The narrative so far promulgated by the coalition government has failed to convince. For one, the big society appears to connect only tenuously with the electorate: in a recent Mori survey, 57% said the big society was merely an excuse for cutting back public services. This cynicism will be amplified when the scale of cuts in the voluntary sector becomes clear.

It is market-based competition rather than civil society that is in the driving seat: shrinking the size of government, exposing public services to the relentless disciplines of choice and competition, liberating the power of free enterprise. Financial efficiency and value for money – not reinvigorating the ties of community – have become the fundamental drivers of reform in the state. Branded private sector cartels will become the dominant providers in public services, not a flourishing voluntary and community sector.
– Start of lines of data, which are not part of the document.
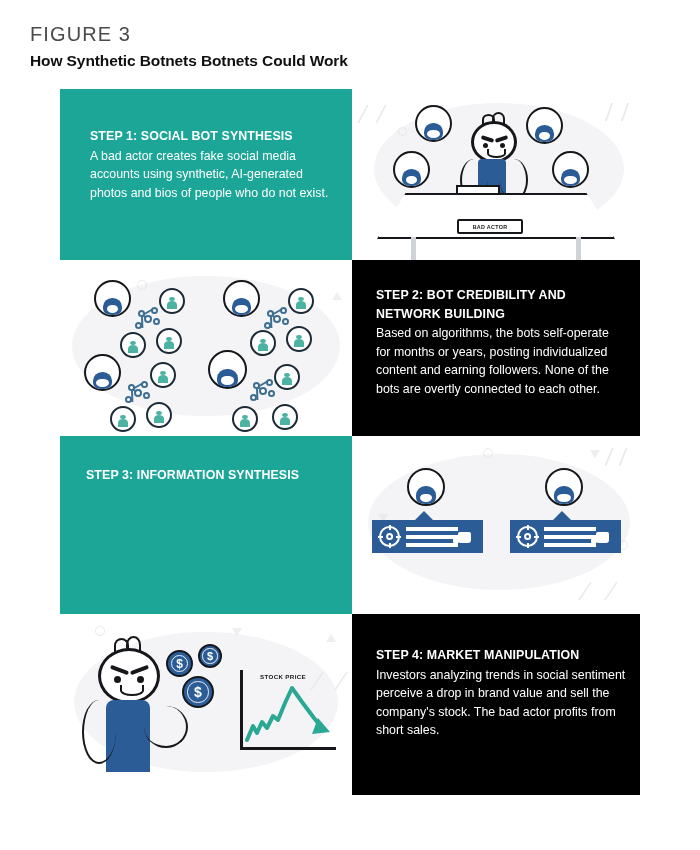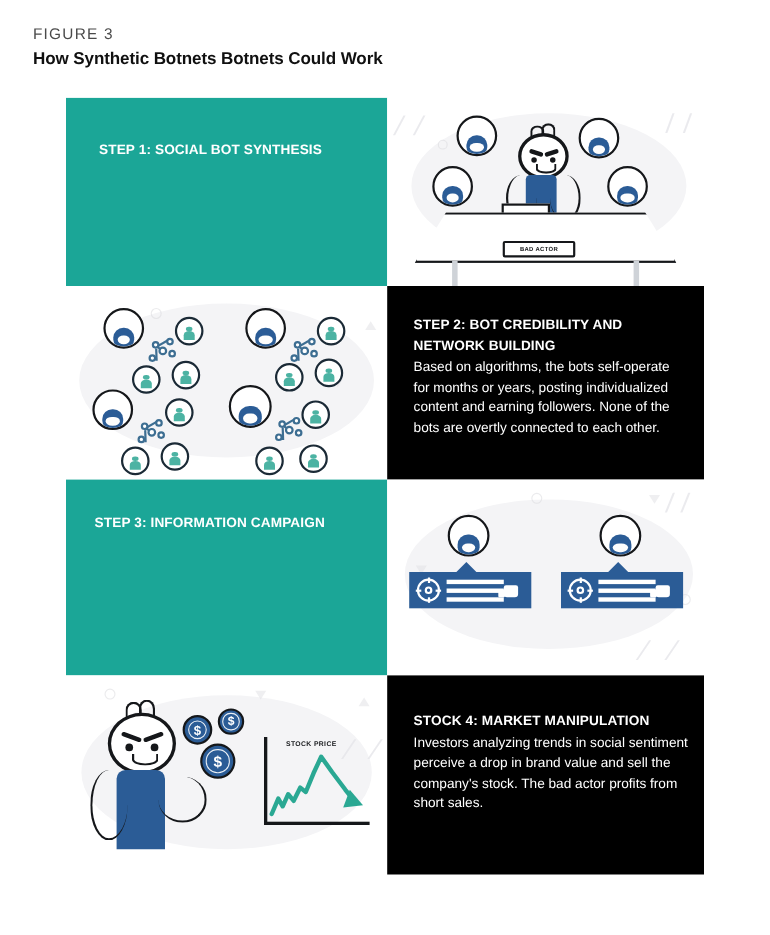"FIGURE 3" .fig-label { font-size: 14px -> 20px }
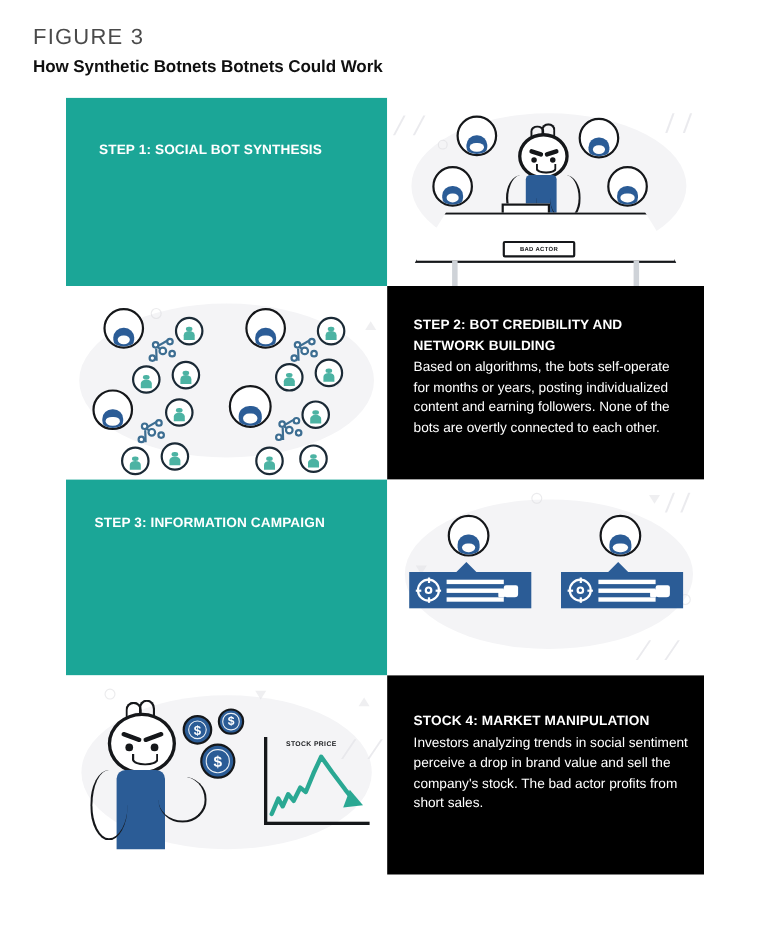"A bad actor creates fake" span.bd { html: none -> <span>A bad actor creates fake social media accounts using synthetic, AI-generated photos and bios of people who do not exist.</span> }
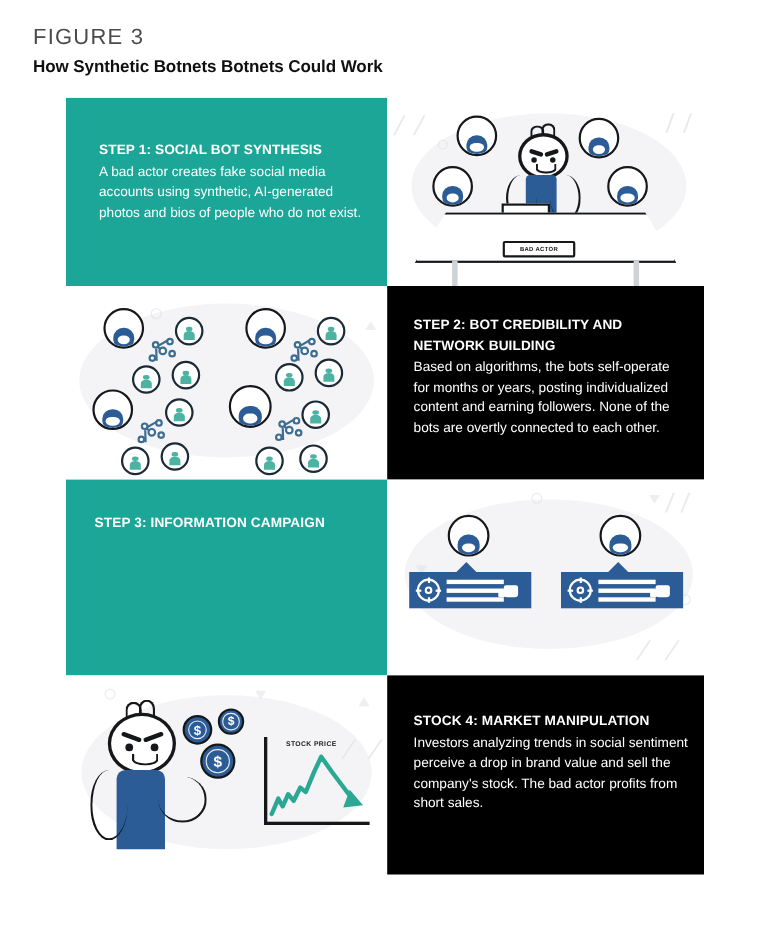"STEP 3: INFORMATION CAMPAIGN" span.hd { text: CAMPAIGN -> SYNTHESIS }
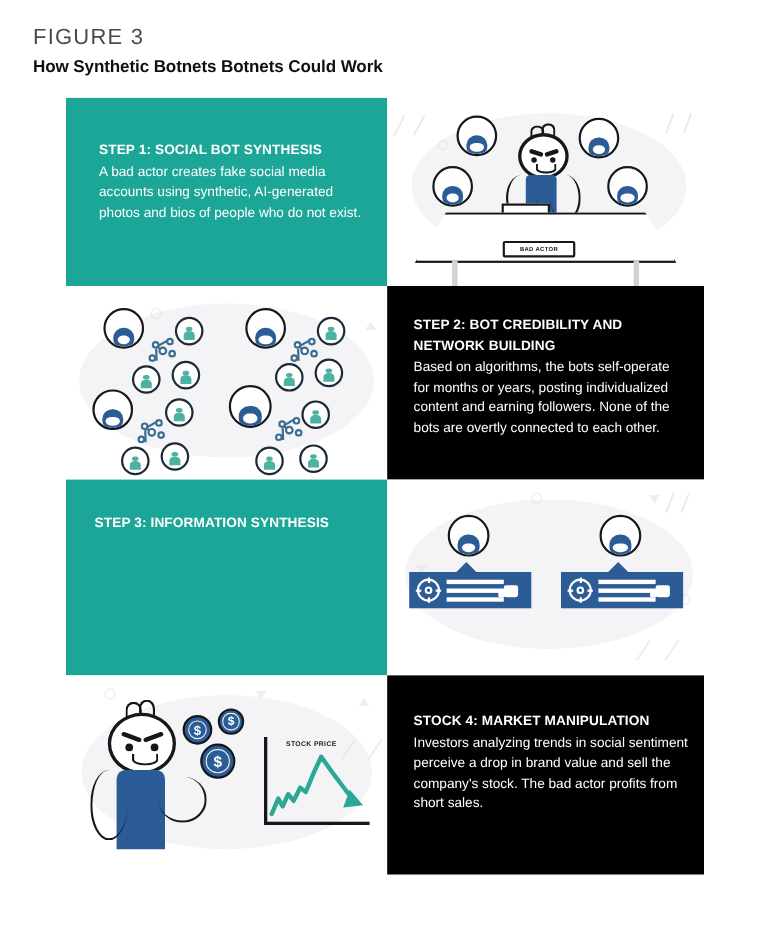"STOCK 4: MARKET MANIPULATION" span.hd { text: STOCK -> STEP }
Neither will the good society be built merely by resurrecting New Labour: Tony Blair and Gordon Brown were ruthless exponents of a centralising English state. They espoused the rhetoric of pluralism and reform, devolving power and strengthening the role of voluntary and community sector organisations, but New Labour was astonishingly resistant to the empowerment of actors outside the state machine. The roots of civil society were badly eroded.

The good society concerns the sphere of life that exists beyond the state and beyond the market. It is the civic domain of equity, citizenship and service, which is forged through engagement between citizens. As such, it can be reduced neither to state edict nor the purchasing power of money. And we need a practical agenda to build it.

First, make the welfare state genuinely “affiliative”: reward citizens who help others through “time banks” where individuals receive benefits in kind. An ageing society makes wholly state-funded provision an inadequate response to supporting increasing numbers of elderly people. Second, forge a more balanced and resilient economy by promoting plural and diverse ownership: create the incentives for a new generation of co-operative mutual societies.

Third, increase democratic empowerment, restoring the freedom of local government to set business and property taxes: use participatory budgeting to give people a stake in local priorities. Fourth, encourage local production chains in food distribution and household services, backed by a living wage and a community finance levy invested in credit unions to give every citizen a stake in the financial system.

The purpose of politics must remain the cultivation of civic virtue – the “habits of the heart” that French historian Alexis de Tocqueville argued make life worthwhile.